__Material supplied__.
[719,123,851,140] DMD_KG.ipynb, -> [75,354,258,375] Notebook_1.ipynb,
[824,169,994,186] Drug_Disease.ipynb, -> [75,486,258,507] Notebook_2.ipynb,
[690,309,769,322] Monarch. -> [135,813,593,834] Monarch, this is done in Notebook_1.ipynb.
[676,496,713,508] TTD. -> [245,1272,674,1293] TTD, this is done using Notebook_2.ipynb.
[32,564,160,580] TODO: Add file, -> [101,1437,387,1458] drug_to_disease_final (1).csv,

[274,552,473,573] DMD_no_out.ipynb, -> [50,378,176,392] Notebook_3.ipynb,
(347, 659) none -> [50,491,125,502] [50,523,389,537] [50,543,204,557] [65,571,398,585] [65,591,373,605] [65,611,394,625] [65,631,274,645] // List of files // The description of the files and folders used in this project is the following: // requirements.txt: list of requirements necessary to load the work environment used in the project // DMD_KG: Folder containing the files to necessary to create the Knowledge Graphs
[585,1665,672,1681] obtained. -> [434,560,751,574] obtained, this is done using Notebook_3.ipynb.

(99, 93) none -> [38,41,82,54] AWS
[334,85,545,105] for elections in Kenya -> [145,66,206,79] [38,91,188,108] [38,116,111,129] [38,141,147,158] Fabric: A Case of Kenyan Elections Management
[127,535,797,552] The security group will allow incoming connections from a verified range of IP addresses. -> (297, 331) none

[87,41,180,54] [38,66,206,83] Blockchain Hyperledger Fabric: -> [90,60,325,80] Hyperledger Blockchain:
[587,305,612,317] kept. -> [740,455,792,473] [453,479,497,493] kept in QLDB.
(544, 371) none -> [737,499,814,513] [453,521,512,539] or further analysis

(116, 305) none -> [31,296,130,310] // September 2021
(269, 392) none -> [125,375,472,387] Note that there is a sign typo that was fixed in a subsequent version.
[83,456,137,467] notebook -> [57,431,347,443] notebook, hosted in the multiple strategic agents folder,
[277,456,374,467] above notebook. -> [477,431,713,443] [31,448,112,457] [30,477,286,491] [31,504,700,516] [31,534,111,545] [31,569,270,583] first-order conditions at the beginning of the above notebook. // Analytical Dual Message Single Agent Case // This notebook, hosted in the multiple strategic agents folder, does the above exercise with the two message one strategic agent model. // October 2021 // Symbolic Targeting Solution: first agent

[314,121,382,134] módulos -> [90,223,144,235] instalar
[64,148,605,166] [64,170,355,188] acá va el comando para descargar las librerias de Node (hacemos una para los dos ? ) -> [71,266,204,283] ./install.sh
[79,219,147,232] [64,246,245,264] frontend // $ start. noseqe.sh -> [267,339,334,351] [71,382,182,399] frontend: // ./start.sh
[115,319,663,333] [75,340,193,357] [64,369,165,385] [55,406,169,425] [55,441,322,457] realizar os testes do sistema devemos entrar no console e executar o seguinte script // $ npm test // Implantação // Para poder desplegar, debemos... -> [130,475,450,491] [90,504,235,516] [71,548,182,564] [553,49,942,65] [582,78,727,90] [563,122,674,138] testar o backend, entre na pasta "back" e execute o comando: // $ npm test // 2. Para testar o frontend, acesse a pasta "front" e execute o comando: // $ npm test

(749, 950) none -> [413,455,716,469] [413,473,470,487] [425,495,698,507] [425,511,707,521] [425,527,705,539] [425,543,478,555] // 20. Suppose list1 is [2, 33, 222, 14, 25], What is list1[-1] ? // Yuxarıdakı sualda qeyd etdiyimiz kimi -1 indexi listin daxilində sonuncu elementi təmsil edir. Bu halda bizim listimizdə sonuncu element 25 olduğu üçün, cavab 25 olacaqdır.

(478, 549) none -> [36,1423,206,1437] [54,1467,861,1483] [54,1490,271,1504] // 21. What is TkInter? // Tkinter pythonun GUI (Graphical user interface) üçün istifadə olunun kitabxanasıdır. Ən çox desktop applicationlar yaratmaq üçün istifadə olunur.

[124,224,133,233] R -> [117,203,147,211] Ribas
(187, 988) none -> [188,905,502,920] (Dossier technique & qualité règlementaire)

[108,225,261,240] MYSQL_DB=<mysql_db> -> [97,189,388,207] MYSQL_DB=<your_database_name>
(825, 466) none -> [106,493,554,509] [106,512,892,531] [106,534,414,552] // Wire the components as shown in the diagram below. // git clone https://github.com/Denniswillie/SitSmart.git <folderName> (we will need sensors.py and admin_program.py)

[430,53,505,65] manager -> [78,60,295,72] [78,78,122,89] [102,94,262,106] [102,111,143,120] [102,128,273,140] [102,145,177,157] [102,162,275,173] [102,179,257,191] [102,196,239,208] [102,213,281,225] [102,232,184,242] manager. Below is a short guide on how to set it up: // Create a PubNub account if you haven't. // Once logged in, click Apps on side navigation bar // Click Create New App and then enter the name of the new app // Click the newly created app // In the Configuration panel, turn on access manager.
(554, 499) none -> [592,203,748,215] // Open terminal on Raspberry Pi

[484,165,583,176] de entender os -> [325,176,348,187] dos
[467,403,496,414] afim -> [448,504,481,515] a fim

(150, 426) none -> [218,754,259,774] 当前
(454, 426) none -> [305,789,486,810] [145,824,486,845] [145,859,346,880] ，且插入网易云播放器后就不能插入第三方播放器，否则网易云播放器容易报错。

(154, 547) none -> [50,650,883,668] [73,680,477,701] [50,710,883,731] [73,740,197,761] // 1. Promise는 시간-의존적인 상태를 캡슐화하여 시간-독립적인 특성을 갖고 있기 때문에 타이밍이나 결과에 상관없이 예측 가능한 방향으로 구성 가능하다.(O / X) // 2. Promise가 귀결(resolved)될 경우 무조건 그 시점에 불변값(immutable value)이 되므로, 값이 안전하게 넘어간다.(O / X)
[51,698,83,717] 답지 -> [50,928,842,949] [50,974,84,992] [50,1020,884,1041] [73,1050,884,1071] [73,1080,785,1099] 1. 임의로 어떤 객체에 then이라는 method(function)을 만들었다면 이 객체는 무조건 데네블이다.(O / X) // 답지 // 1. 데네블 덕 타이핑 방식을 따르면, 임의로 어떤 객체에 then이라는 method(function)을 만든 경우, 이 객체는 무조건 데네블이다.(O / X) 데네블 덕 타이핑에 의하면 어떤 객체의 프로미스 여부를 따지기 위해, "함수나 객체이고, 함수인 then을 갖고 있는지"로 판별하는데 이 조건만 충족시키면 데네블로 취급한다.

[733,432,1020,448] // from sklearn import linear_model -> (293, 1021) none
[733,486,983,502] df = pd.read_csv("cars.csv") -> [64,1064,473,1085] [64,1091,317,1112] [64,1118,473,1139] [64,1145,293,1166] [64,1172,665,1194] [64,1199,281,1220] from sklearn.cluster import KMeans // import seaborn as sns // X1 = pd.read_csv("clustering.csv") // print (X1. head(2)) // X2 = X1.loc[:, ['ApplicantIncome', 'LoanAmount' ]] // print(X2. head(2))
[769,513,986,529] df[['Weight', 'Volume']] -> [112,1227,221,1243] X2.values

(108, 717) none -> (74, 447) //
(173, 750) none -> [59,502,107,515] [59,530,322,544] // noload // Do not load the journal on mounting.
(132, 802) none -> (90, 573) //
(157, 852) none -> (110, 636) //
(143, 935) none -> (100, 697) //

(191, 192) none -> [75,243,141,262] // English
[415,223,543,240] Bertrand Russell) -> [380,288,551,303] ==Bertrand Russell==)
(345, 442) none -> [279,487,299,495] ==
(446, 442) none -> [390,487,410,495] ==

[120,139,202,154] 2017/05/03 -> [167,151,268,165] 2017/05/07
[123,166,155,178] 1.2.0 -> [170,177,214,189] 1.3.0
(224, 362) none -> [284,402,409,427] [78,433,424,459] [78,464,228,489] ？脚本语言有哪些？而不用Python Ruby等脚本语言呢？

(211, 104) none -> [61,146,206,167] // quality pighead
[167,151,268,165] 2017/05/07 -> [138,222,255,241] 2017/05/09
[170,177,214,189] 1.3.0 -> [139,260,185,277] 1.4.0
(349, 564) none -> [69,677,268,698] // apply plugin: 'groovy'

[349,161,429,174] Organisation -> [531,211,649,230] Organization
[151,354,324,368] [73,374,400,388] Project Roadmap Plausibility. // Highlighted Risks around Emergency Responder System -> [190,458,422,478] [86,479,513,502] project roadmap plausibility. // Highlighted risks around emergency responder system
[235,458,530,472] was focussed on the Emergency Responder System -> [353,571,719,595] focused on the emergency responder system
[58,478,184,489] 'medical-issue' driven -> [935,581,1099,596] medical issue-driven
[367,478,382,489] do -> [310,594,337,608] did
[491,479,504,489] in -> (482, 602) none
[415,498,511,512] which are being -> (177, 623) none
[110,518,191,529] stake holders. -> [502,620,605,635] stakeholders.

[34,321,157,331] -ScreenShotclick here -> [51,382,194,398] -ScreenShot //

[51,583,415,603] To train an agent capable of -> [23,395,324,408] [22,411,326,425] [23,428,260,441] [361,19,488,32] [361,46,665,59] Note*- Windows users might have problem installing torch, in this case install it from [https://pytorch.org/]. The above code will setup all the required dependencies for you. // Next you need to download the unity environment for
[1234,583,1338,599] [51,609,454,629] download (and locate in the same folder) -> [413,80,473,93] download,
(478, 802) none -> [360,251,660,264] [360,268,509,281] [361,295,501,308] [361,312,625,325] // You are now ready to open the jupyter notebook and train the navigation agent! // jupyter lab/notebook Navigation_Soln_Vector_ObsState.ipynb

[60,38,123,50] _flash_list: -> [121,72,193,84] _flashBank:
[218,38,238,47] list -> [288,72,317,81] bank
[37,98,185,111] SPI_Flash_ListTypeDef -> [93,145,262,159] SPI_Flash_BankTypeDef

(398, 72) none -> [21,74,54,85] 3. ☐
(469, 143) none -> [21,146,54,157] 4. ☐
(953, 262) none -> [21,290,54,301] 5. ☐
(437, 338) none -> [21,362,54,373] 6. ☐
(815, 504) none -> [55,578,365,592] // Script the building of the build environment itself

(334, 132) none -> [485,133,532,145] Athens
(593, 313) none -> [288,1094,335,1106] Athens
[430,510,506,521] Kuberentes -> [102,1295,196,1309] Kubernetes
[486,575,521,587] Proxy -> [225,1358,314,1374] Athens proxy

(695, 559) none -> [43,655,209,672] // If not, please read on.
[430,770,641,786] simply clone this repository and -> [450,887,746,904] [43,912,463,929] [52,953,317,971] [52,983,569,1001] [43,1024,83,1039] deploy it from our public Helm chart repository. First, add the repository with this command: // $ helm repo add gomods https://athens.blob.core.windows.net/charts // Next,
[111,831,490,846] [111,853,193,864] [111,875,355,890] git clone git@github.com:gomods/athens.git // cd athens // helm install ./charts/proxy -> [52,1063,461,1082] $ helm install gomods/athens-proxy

__Problem to work on__.
Find the lines above holding the word "strategic" and show them.

__Output for this exercise__.
[83,456,137,467] notebook -> [57,431,347,443] notebook, hosted in the multiple strategic agents folder,
[277,456,374,467] above notebook. -> [477,431,713,443] [31,448,112,457] [30,477,286,491] [31,504,700,516] [31,534,111,545] [31,569,270,583] first-order conditions at the beginning of the above notebook. // Analytical Dual Message Single Agent Case // This notebook, hosted in the multiple strategic agents folder, does the above exercise with the two message one strategic agent model. // October 2021 // Symbolic Targeting Solution: first agent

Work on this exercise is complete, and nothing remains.